• About this task: Output a character-exact copy of the data, images removed.

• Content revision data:
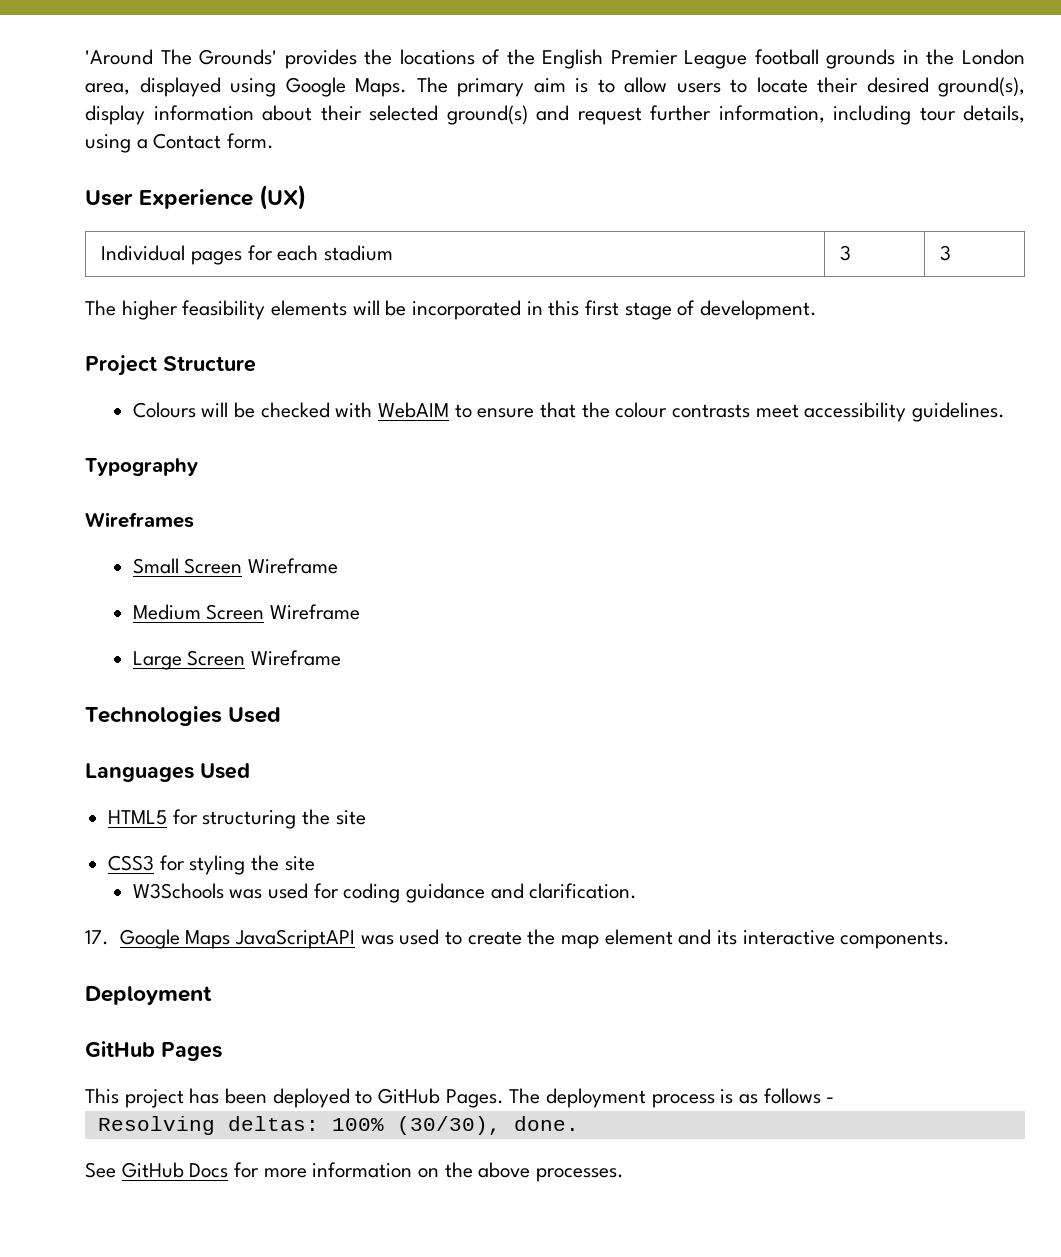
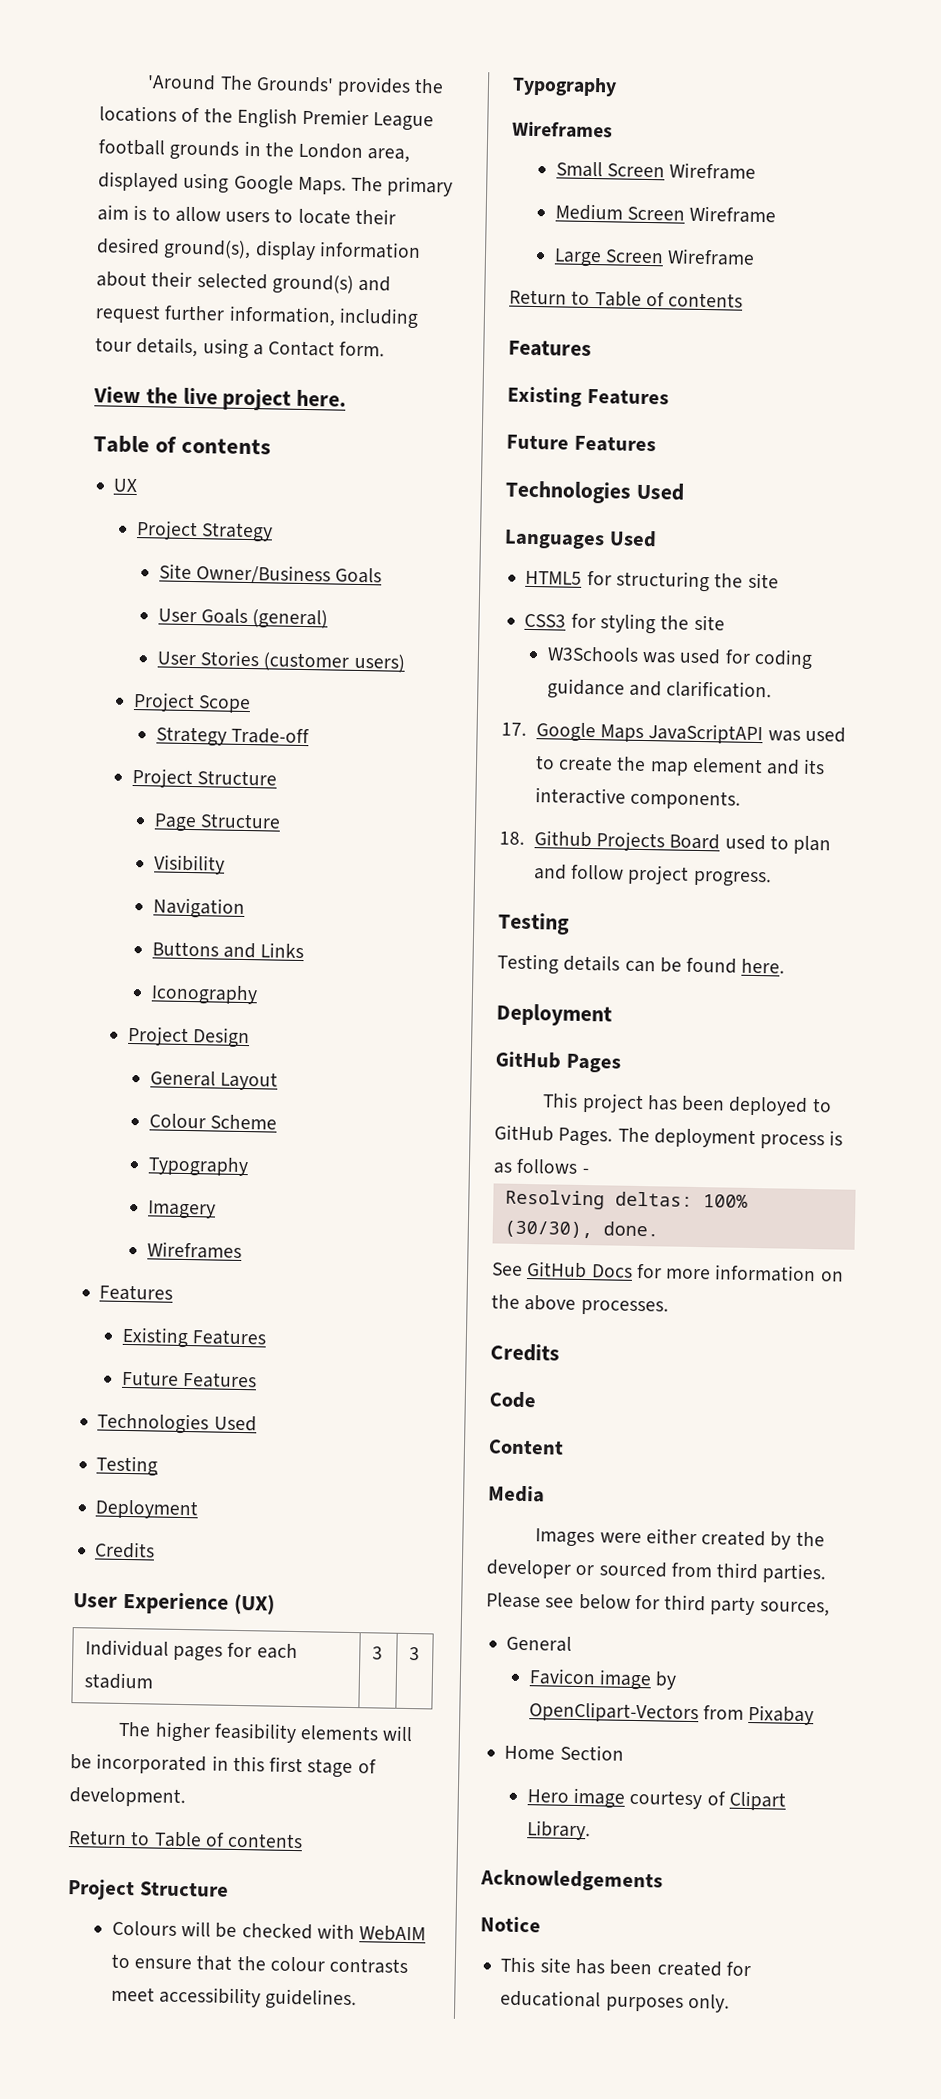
+ View the live project here.
+ Table of contents
+ UX
+ Project Strategy
+ Site Owner/Business Goals
+ User Goals (general)
+ User Stories (customer users)
+ Project Scope
+ Strategy Trade-off
+ Project Structure
+ Page Structure
+ Visibility
+ Navigation
+ Buttons and Links
+ Iconography
+ Project Design
+ General Layout
+ Colour Scheme
+ Typography
+ Imagery
+ Wireframes
+ Features
+ Existing Features
+ Future Features
+ Technologies Used
+ Testing
+ Deployment
+ Credits
  The higher feasibility elements will be incorporated in this first stage of development.
+ Return to Table of contents
  Large Screen Wireframe
+ Return to Table of contents
+ Features
+ Existing Features
+ Future Features
+ 18. Github Projects Board used to plan and follow project progress.
+ Testing
+ Testing details can be found here.
  See GitHub Docs for more information on the above processes.
+ Credits
+ Code
+ Content
+ Media
+ Images were either created by the developer or sourced from third parties. Please see below for third party sources,
+ General
+ Favicon image by OpenClipart-Vectors from Pixabay
+ Home Section
+ Hero image courtesy of Clipart Library.
+ Acknowledgements
+ Notice
+ This site has been created for educational purposes only.

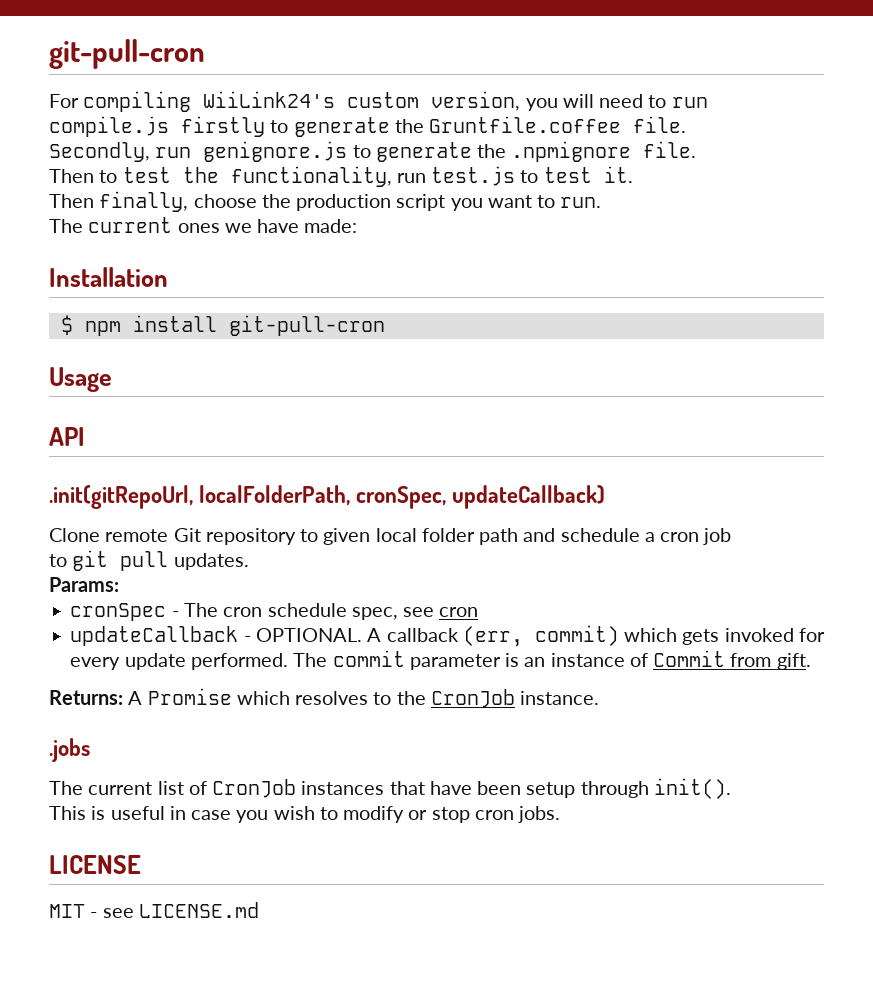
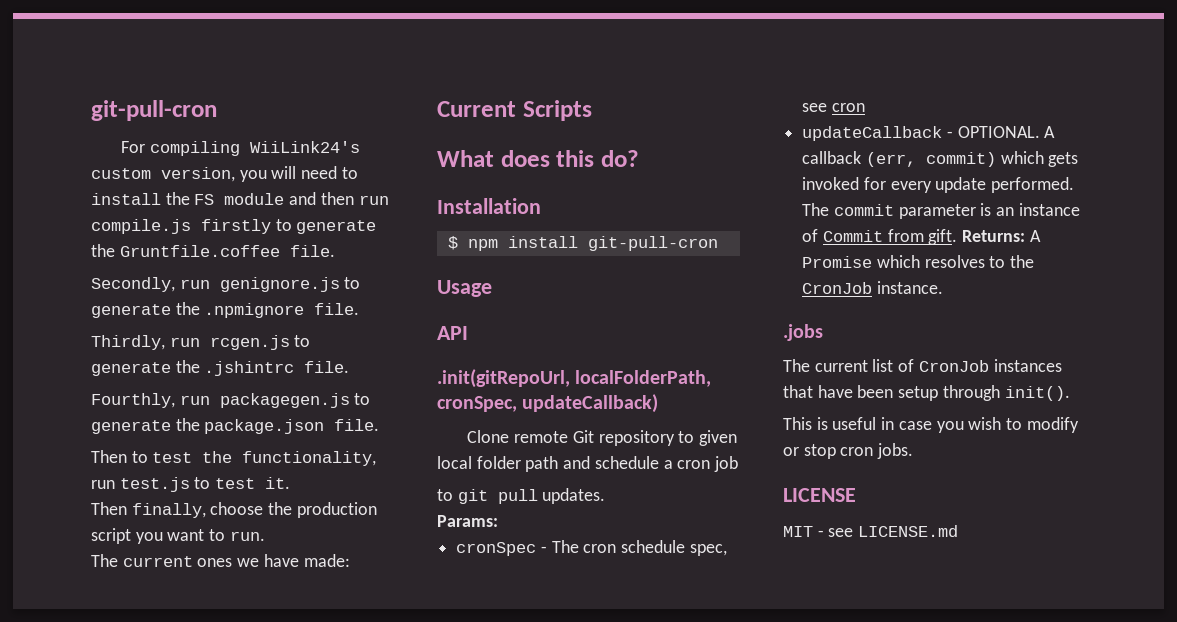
- For compiling WiiLink24's custom version, you will need to run compile.js firstly to generate the Gruntfile.coffee file.
+ For compiling WiiLink24's custom version, you will need to install the FS module and then run compile.js firstly to generate the Gruntfile.coffee file.
+ Thirdly, run rcgen.js to generate the .jshintrc file.
+ Fourthly, run packagegen.js to generate the package.json file.
+ Current Scripts
+ What does this do?
- The commit parameter is an instance of Commit from gift.
- Returns: A Promise which resolves to the CronJob instance.
+ The commit parameter is an instance of Commit from gift. Returns: A Promise which resolves to the CronJob instance.

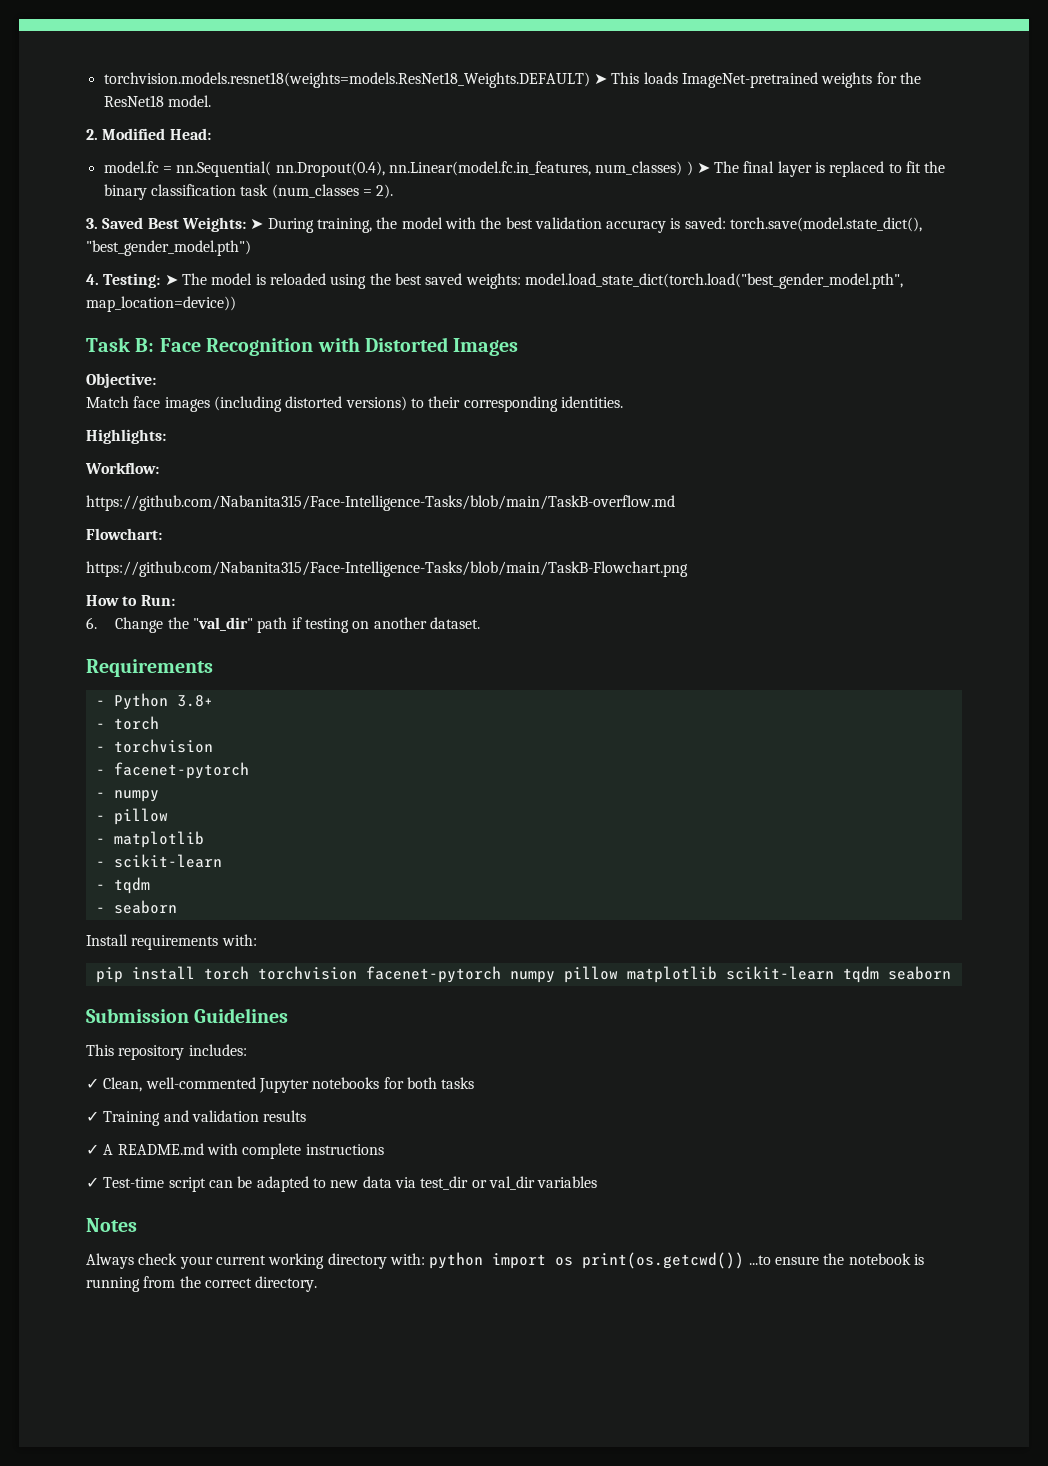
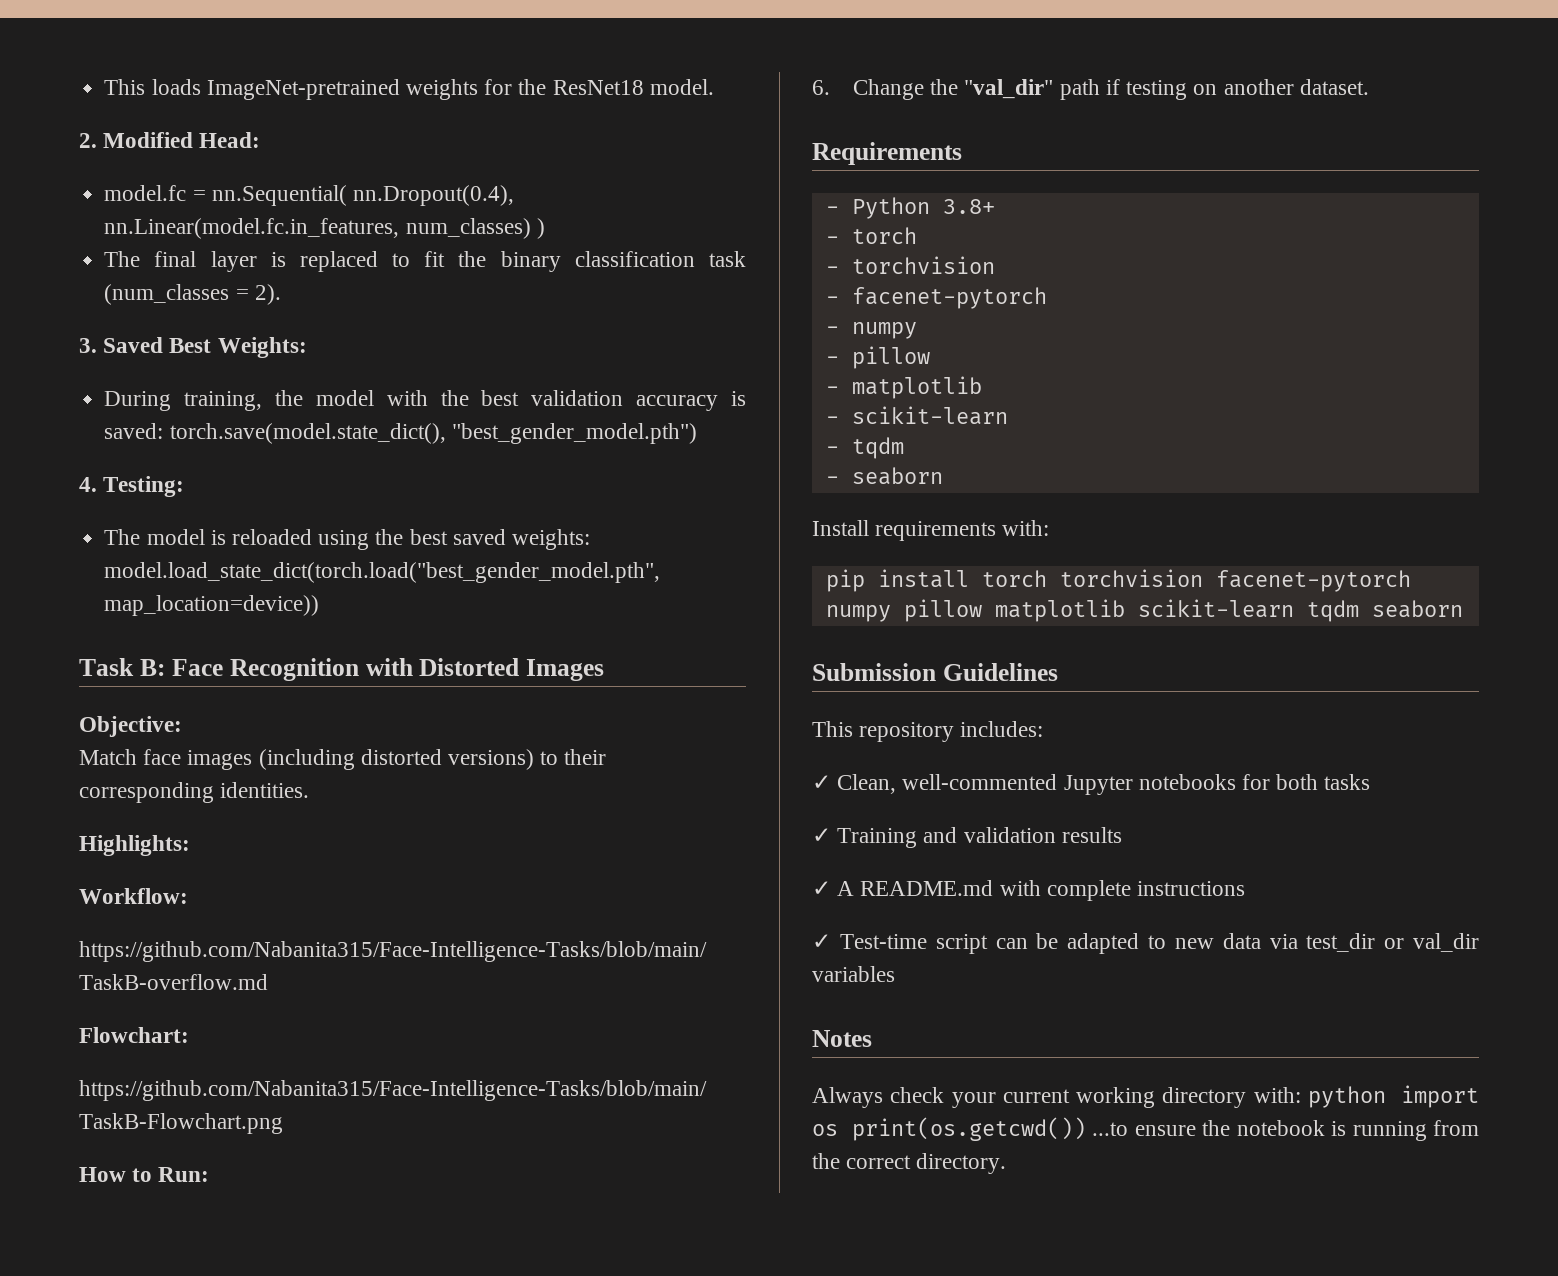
- torchvision.models.resnet18(weights=models.ResNet18_Weights.DEFAULT) ➤ This loads ImageNet-pretrained weights for the ResNet18 model.
+ This loads ImageNet-pretrained weights for the ResNet18 model.
- model.fc = nn.Sequential( nn.Dropout(0.4), nn.Linear(model.fc.in_features, num_classes) ) ➤ The final layer is replaced to fit the binary classification task (num_classes = 2).
+ model.fc = nn.Sequential( nn.Dropout(0.4), nn.Linear(model.fc.in_features, num_classes) )
+ The final layer is replaced to fit the binary classification task (num_classes = 2).
- 3. Saved Best Weights: ➤ During training, the model with the best validation accuracy is saved: torch.save(model.state_dict(), "best_gender_model.pth")
+ 3. Saved Best Weights:
+ During training, the model with the best validation accuracy is saved: torch.save(model.state_dict(), "best_gender_model.pth")
- 4. Testing: ➤ The model is reloaded using the best saved weights: model.load_state_dict(torch.load("best_gender_model.pth", map_location=device))
+ 4. Testing:
+ The model is reloaded using the best saved weights: model.load_state_dict(torch.load("best_gender_model.pth", map_location=device))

• Solution to this task:
+ View the live project here.
+ Table of contents
+ UX
+ Project Strategy
+ Site Owner/Business Goals
+ User Goals (general)
+ User Stories (customer users)
+ Project Scope
+ Strategy Trade-off
+ Project Structure
+ Page Structure
+ Visibility
+ Navigation
+ Buttons and Links
+ Iconography
+ Project Design
+ General Layout
+ Colour Scheme
+ Typography
+ Imagery
+ Wireframes
+ Features
+ Existing Features
+ Future Features
+ Technologies Used
+ Testing
+ Deployment
+ Credits
  The higher feasibility elements will be incorporated in this first stage of development.
+ Return to Table of contents
  Large Screen Wireframe
+ Return to Table of contents
+ Features
+ Existing Features
+ Future Features
+ 18. Github Projects Board used to plan and follow project progress.
+ Testing
+ Testing details can be found here.
  See GitHub Docs for more information on the above processes.
+ Credits
+ Code
+ Content
+ Media
+ Images were either created by the developer or sourced from third parties. Please see below for third party sources,
+ General
+ Favicon image by OpenClipart-Vectors from Pixabay
+ Home Section
+ Hero image courtesy of Clipart Library.
+ Acknowledgements
+ Notice
+ This site has been created for educational purposes only.

- For compiling WiiLink24's custom version, you will need to run compile.js firstly to generate the Gruntfile.coffee file.
+ For compiling WiiLink24's custom version, you will need to install the FS module and then run compile.js firstly to generate the Gruntfile.coffee file.
+ Thirdly, run rcgen.js to generate the .jshintrc file.
+ Fourthly, run packagegen.js to generate the package.json file.
+ Current Scripts
+ What does this do?
- The commit parameter is an instance of Commit from gift.
- Returns: A Promise which resolves to the CronJob instance.
+ The commit parameter is an instance of Commit from gift. Returns: A Promise which resolves to the CronJob instance.

- torchvision.models.resnet18(weights=models.ResNet18_Weights.DEFAULT) ➤ This loads ImageNet-pretrained weights for the ResNet18 model.
+ This loads ImageNet-pretrained weights for the ResNet18 model.
- model.fc = nn.Sequential( nn.Dropout(0.4), nn.Linear(model.fc.in_features, num_classes) ) ➤ The final layer is replaced to fit the binary classification task (num_classes = 2).
+ model.fc = nn.Sequential( nn.Dropout(0.4), nn.Linear(model.fc.in_features, num_classes) )
+ The final layer is replaced to fit the binary classification task (num_classes = 2).
- 3. Saved Best Weights: ➤ During training, the model with the best validation accuracy is saved: torch.save(model.state_dict(), "best_gender_model.pth")
+ 3. Saved Best Weights:
+ During training, the model with the best validation accuracy is saved: torch.save(model.state_dict(), "best_gender_model.pth")
- 4. Testing: ➤ The model is reloaded using the best saved weights: model.load_state_dict(torch.load("best_gender_model.pth", map_location=device))
+ 4. Testing:
+ The model is reloaded using the best saved weights: model.load_state_dict(torch.load("best_gender_model.pth", map_location=device))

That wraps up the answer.